THG Holdings Ltd., the British e-commerce operator, surged 25% on its trading debut after the company raised 1.9 billion pounds.

Britain’s Newest Billionaire Got Rich on Protein Powder and DVDs
A customer browses CDs inside the HMV Canada Inc. flagship store in Toronto, Ontario, Canada. (Photographer: Cole Burston/Bloomberg)

On his account, Matthew Moulding’s online retail business almost destroyed his personal finances back in the day. Today, it’s putting him among the world’s ultra-rich.

THG Holdings Ltd., the British e-commerce operator he co-founded, surged 25% on its trading debut after the company raised 1.9 billion pounds ($2.4 billion) in Europe’s second-largest listing this year and the biggest on the London Stock Exchange since June 2017. Moulding’s stake was worth about $2 billion as of the last close. The stock slipped 3.8% at 8:30 a.m. in London Thursday.

It’s a rare emergence of a major tech fortune in the U.K. While the coronavirus pandemic has fueled the wealth of entrepreneurs in e-commerce, video conferencing and online gaming globally, the sector has remained relatively quiet in Britain, where industrialists and aristocratic land owners such as Jim Ratcliffe and Hugh Grosvenor dominate the top ranks of the nation’s richest.

A spokesman for THG declined to comment.

Moulding, 48, studied industrial economics at University of Nottingham, qualified as an accountant and worked for British billionaire John Caudwell before setting up The Hut Group -- as THG was previously known -- in 2004 with John Gallemore, the company’s chief financial officer. They started out selling CDs and DVDs but now oversee a company operating websites including Coggles.com and Myprotein.com, which sell beauty and nutrition products.
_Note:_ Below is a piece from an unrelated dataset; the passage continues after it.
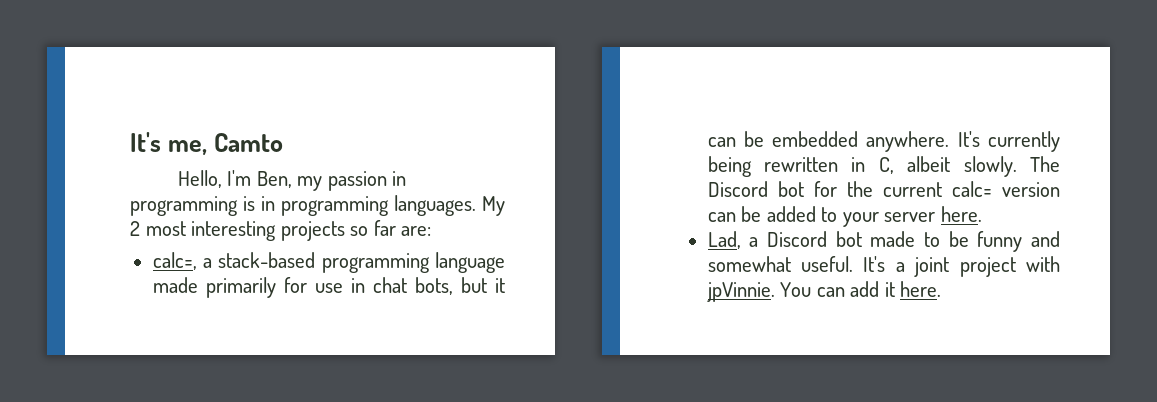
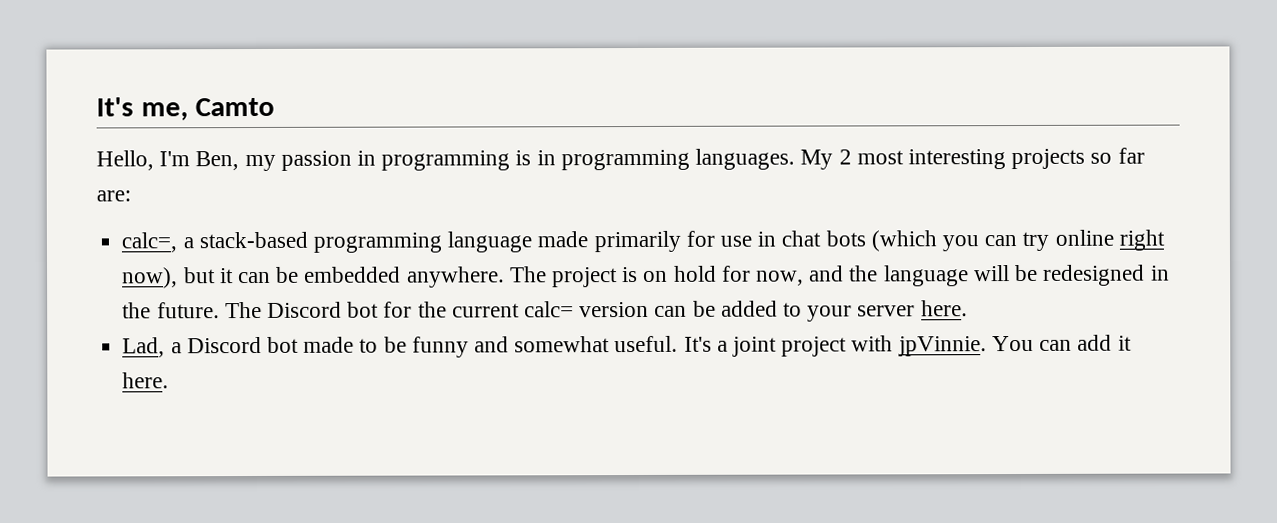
[414,277,453,295] bots, -> [825,229,1165,252] [122,267,179,289] bots (which you can try online right now),
[957,131,1060,152] [707,156,1017,177] It's currently being rewritten in C, albeit slowly. -> [509,264,1170,288] [122,302,220,319] The project is on hold for now, and the language will be redesigned in the future.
THG is being perceived as a “hot stock” because of its technology platform that enables it to offer solutions for big, fast-moving consumer-goods companies, rather than for its online retail business, said Colin McLean, chief investment officer at SVM Asset Management.

The company is valued at 6.1 billion pounds after offering about 376 million shares -- or 35% of the e-commerce operator -- at 5 pounds each. The IPO was particularly popular, with underwriters finding takers for all the stock in less than 20 minutes.

Moulding owns about a quarter of the Manchester, U.K.-based company, whose revenue rose 36% to 675.6 million pounds in the six months to June 30. He controls a stake in an investment firm that sold 54 million pounds of shares in the IPO. In addition, the company transferred ownership of some warehouses, two boutique hotels and a country club and spa to the entrepreneur before the listing, according to its prospectus.

“It’s been a lively journey so far, especially in the early years,” Moulding said in an Instagram post in July. “Thankfully, both PCs and our own websites have come a very long way since 2004.”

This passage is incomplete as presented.